Earnings On, Risk Off

- Markets were in a risk-off mood this week as the September quarter earnings season began. Equity indices in the US, Europe and Japan lost ground after the World Bank and IMF cut their 2012 and 2013 global growth estimates ahead of their respective annual meetings in Tokyo. The cuts were no great surprise, and investors seem to have used them as a good excuse to take more profits after the late September top. Europe limped along as German Chancellor Merkel flew into Athens for a "solidarity visit" that was greeted with mass demonstrations and generated no concrete results. One of the largest growth downgrades in the IMF report was Spain's 2013 GDP, which the IMF cut to -1.3% from the prior view of -0.7%, further undercutting the overly-rosy projections that underpin the Spanish government's 2013 budget proposals. The ESM was officially activated, although Spain continues to officially insist that a bailout is really not necessary. Yields on Spanish 10-year debt remained well below 6.0% this week, and some commentators suggested Madrid may continue to drag its feet on any bailout request until yields are forced higher again. An S&P downgrade of Spain's sovereign rating to the lowest level of investment grade may have foreshadowed a Moody's downgrade to junk that could be forthcoming in the next few weeks. For the week the DJIA fell 2.1%, the S&P500 dropped 2.2% and the Nasdaq declined 2.9%. Interestingly, the Dow Jones Transports were flat on the week, closing some of the conspicuous gap that has been growing between the Transports and the Industrials.

- Shares of Apple, which is now nearly an index in and of itself, officially entered correction territory this week, as they have now fallen more than 10% from the high of $705/share seen on September 21st, the day iPhone 5 sales began. The unveiling of the new iPad mini, Apple's entry into the e-reader sized tablet dominated by the Kindle Fire, was pushed back a week to October 23, two days before its quarterly earnings report.

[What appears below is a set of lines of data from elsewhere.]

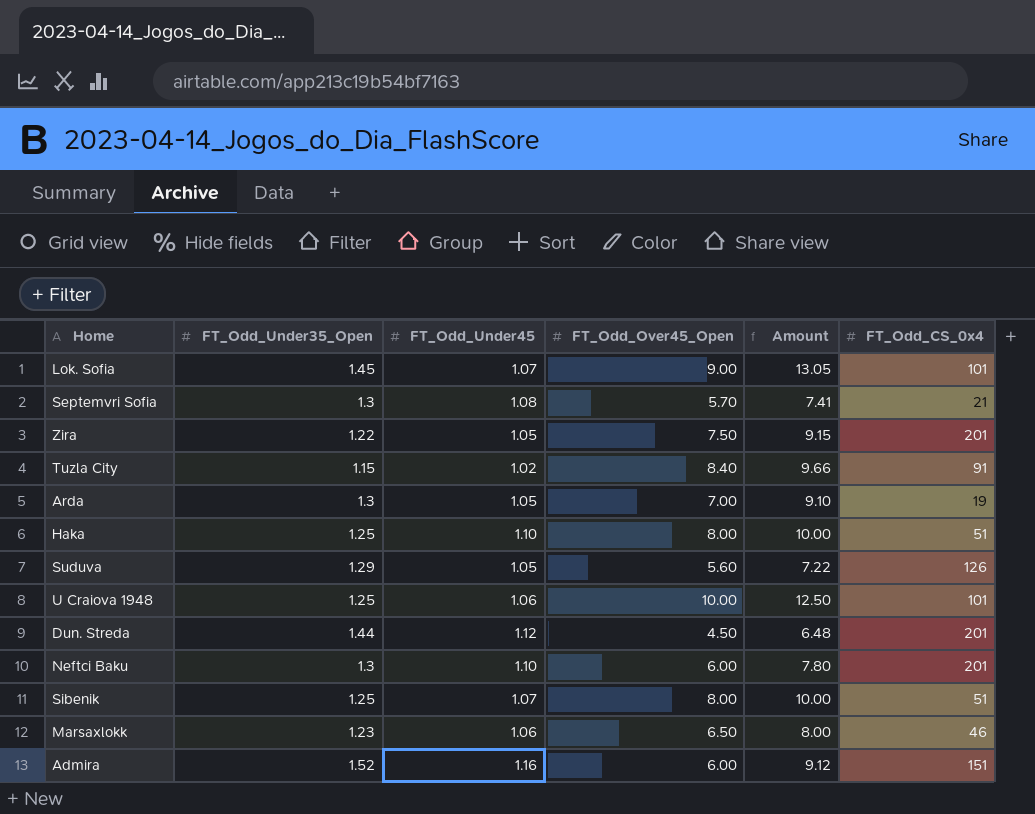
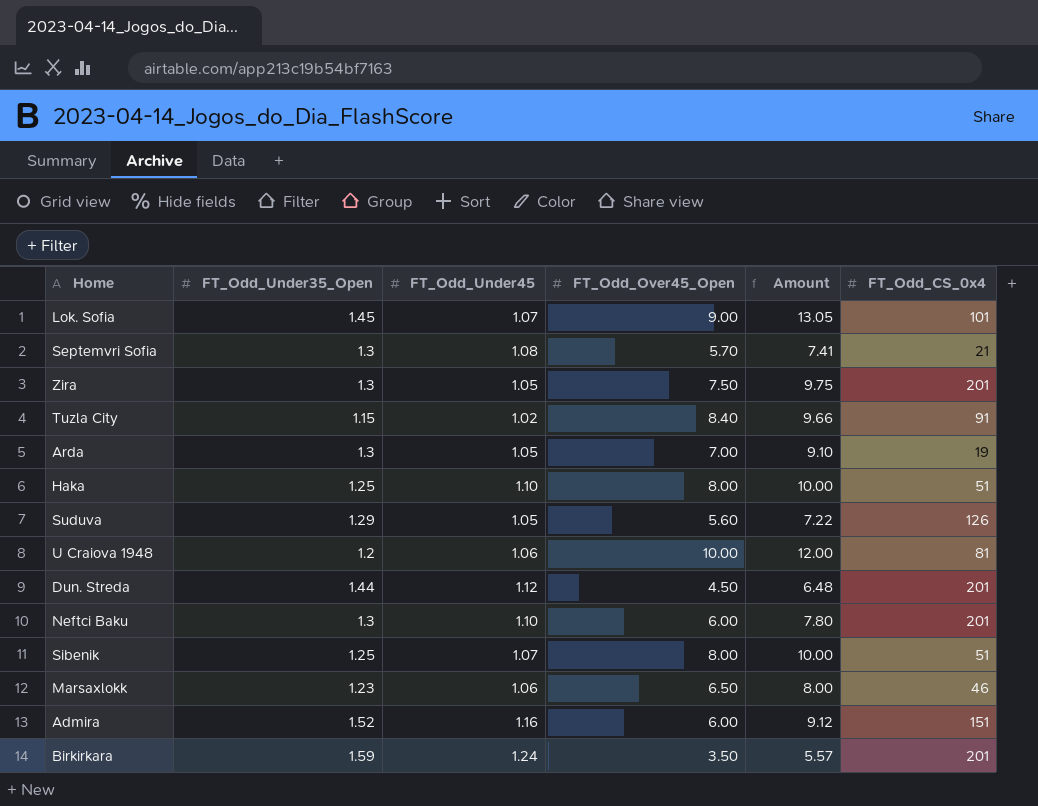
Zira | FT_Odd_Under35_Open: 1.22 -> 1.3
Zira | Amount: 9.15 -> 9.75
U Craiova 1948 | FT_Odd_Under35_Open: 1.25 -> 1.2
U Craiova 1948 | Amount: 12.50 -> 12.00
U Craiova 1948 | FT_Odd_CS_0x4: 101 -> 81
row Birkirkara: none -> 1.59 | 1.24 | 3.50 | 5.57 | 201

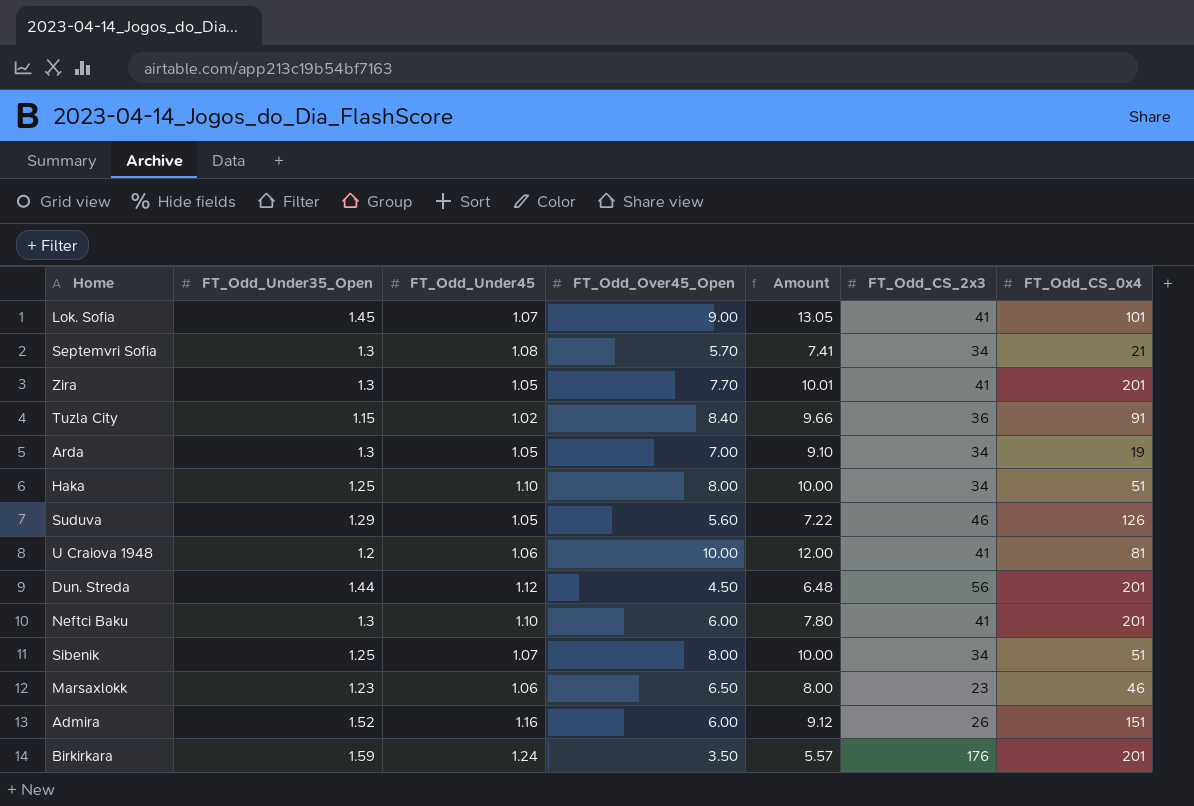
column FT_Odd_CS_2x3 | position: none -> 6
Zira | FT_Odd_Over45_Open: 7.50 -> 7.70
Zira | Amount: 9.75 -> 10.01

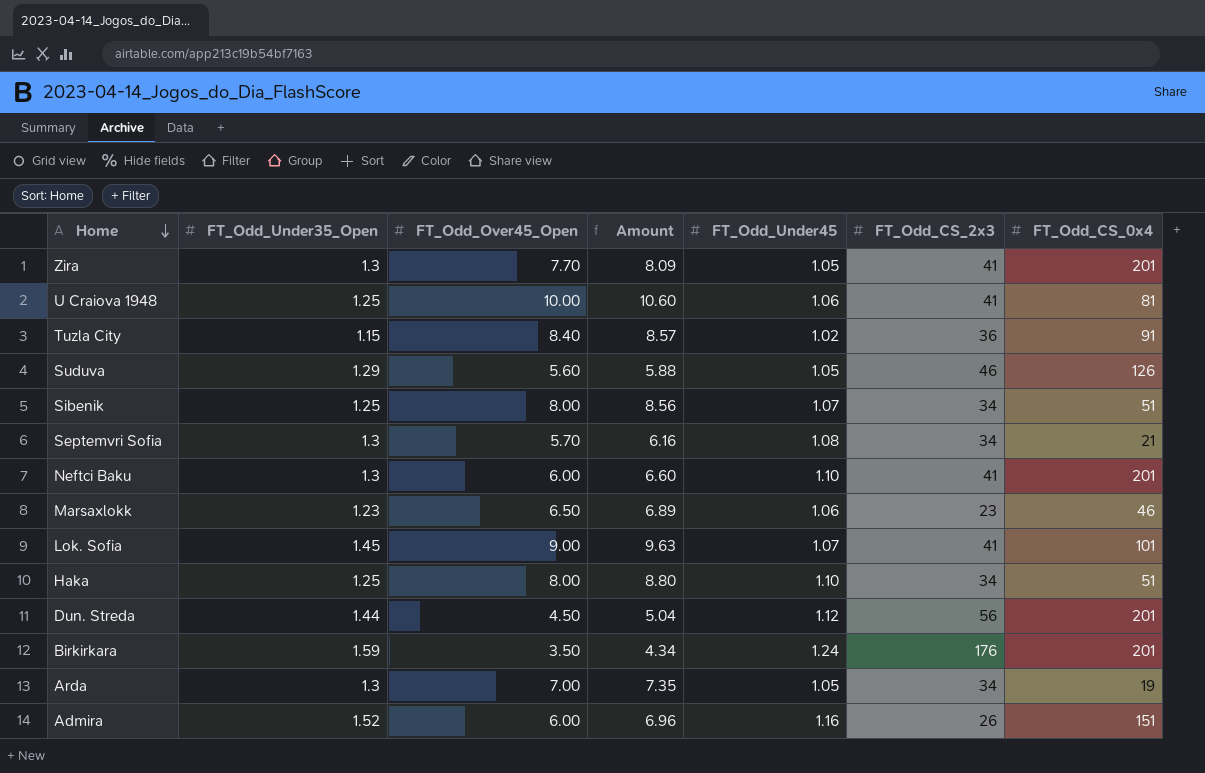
row order: none -> Home descending
column Amount | formula: [FT_Odd_Under35_Open] * [FT_Odd_Over45_Open] -> [FT_Odd_Over45_Open] * [FT_Odd_Under45]
column FT_Odd_Under45 | position: 3 -> 5
U Craiova 1948 | FT_Odd_Under35_Open: 1.2 -> 1.25

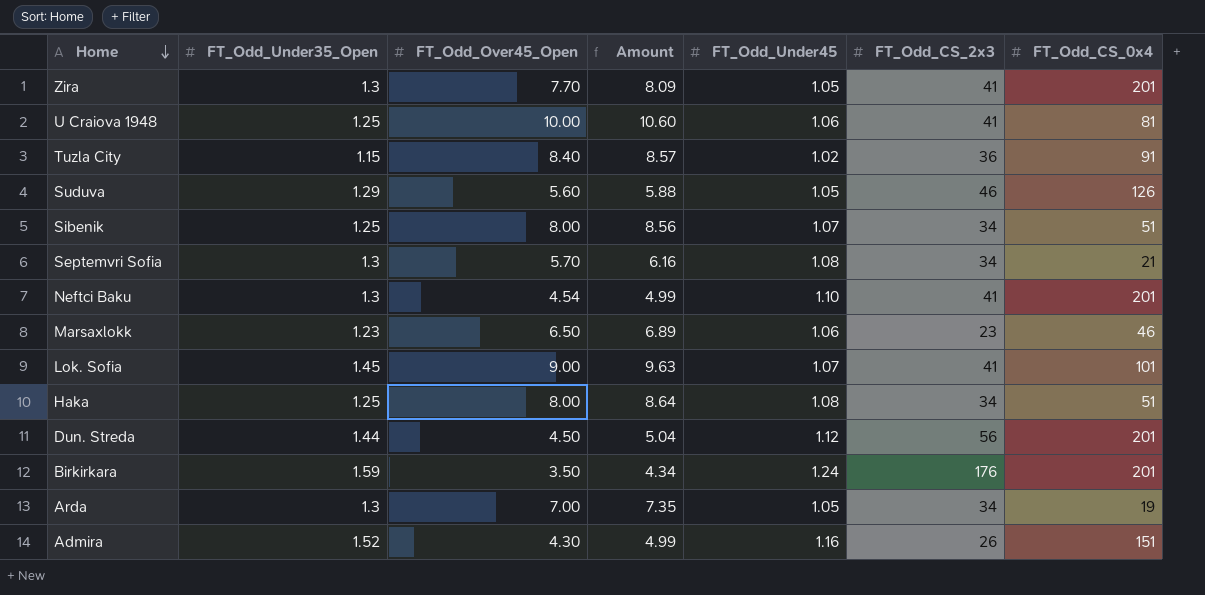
Neftci Baku | FT_Odd_Over45_Open: 6.00 -> 4.54
Neftci Baku | Amount: 6.60 -> 4.99
Haka | Amount: 8.80 -> 8.64
Haka | FT_Odd_Under45: 1.10 -> 1.08
Admira | FT_Odd_Over45_Open: 6.00 -> 4.30
Admira | Amount: 6.96 -> 4.99

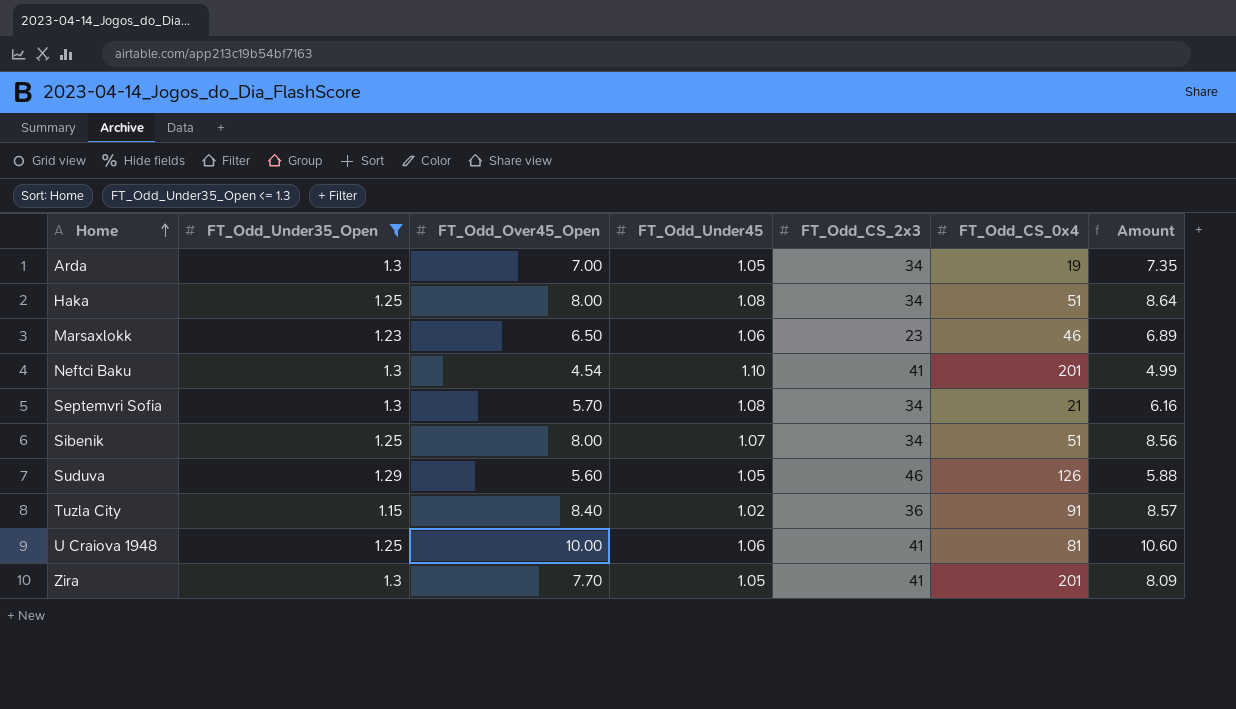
filter: none -> FT_Odd_Under35_Open <= 1.3
row order: Home descending -> Home ascending
column Amount | position: 4 -> 7

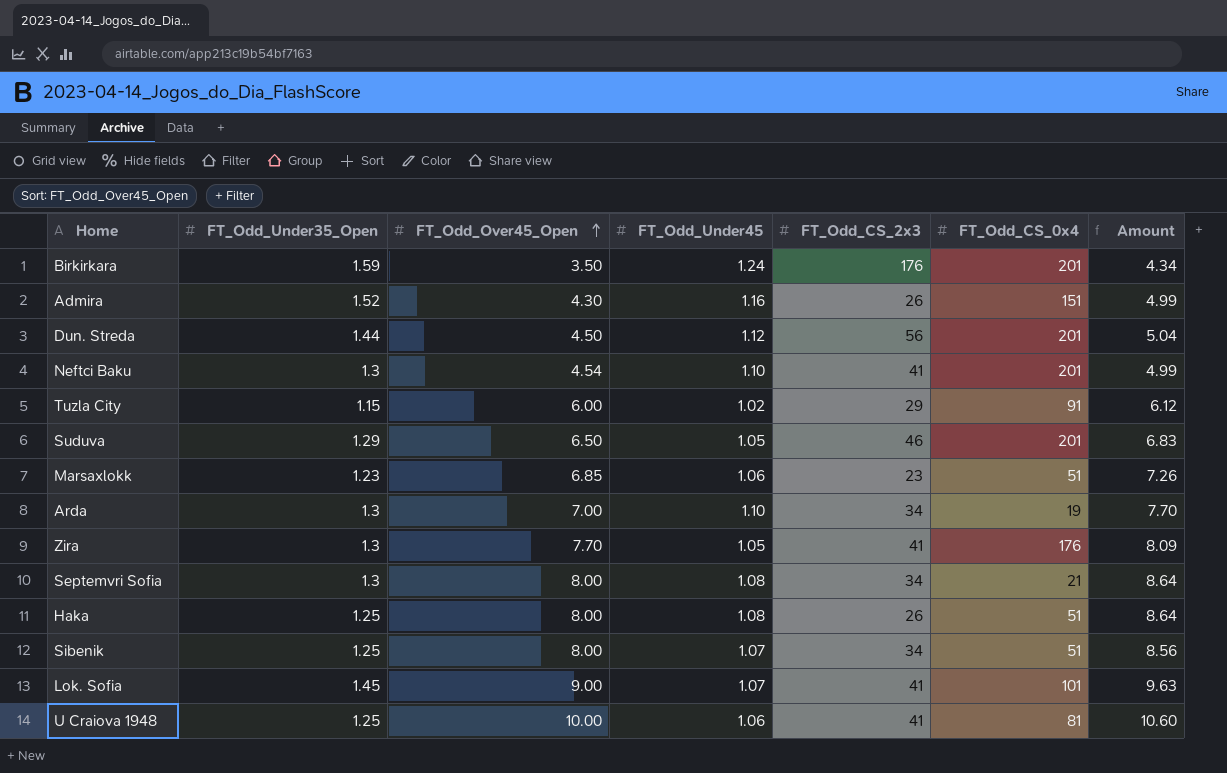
filter: FT_Odd_Under35_Open <= 1.3 -> none
row order: Home ascending -> FT_Odd_Over45_Open ascending
Tuzla City | FT_Odd_Over45_Open: 8.40 -> 6.00
Tuzla City | FT_Odd_CS_2x3: 36 -> 29
Tuzla City | Amount: 8.57 -> 6.12
Suduva | FT_Odd_Over45_Open: 5.60 -> 6.50
Suduva | FT_Odd_CS_0x4: 126 -> 201
Suduva | Amount: 5.88 -> 6.83
Marsaxlokk | FT_Odd_Over45_Open: 6.50 -> 6.85
Marsaxlokk | FT_Odd_CS_0x4: 46 -> 51
Marsaxlokk | Amount: 6.89 -> 7.26
Arda | FT_Odd_Under45: 1.05 -> 1.10
Arda | Amount: 7.35 -> 7.70
Zira | FT_Odd_CS_0x4: 201 -> 176
Septemvri Sofia | FT_Odd_Over45_Open: 5.70 -> 8.00
Septemvri Sofia | Amount: 6.16 -> 8.64
Haka | FT_Odd_CS_2x3: 34 -> 26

- Most of the big banks traded lower in the wake of the JPMorgan and Wells Fargo reports on Friday morning. Both firms met or exceeded consensus expectations, with JPMorgan's profits blowing out forecasts, however investors looked deeply into the details to find fault. Despite JPMorgan's excellent profits and minimal impacts from the CIO Office losses or DVA (debit valuation adjustments) that had such an impact last quarter, investors seemed to be disappointed with the bank's inability to grow fixed income or investment banking revenues, despite the strong business and consumer lending business. At Wells Fargo, the problem was more definite: a pronounced contraction in the bank's net interest margin. Wells had warned back in September that the margin would take a significant hit, but the decline to 3.66% from 3.84% is greater than the market expected. Traders await results from Citi on Monday, Goldman on Tuesday, BoA on Wednesday, and Morgan Stanley on Thursday.

- Alcoa's Q3 results surprised to the upside, with earnings and revenue a bit higher than expected. Alcoa moderated its 2012 global aluminum demand forecast to 6%, down from 7% prior, blaming the slowdown in China, although the company also discussed strength in the US aerospace and car industries. Yum! Brands had a mixed result, with earnings meeting expectations but revenue a bit off. Yum also raised its FY12 earnings outlook by a hair, maintaining its positive outlook for the Chinese market.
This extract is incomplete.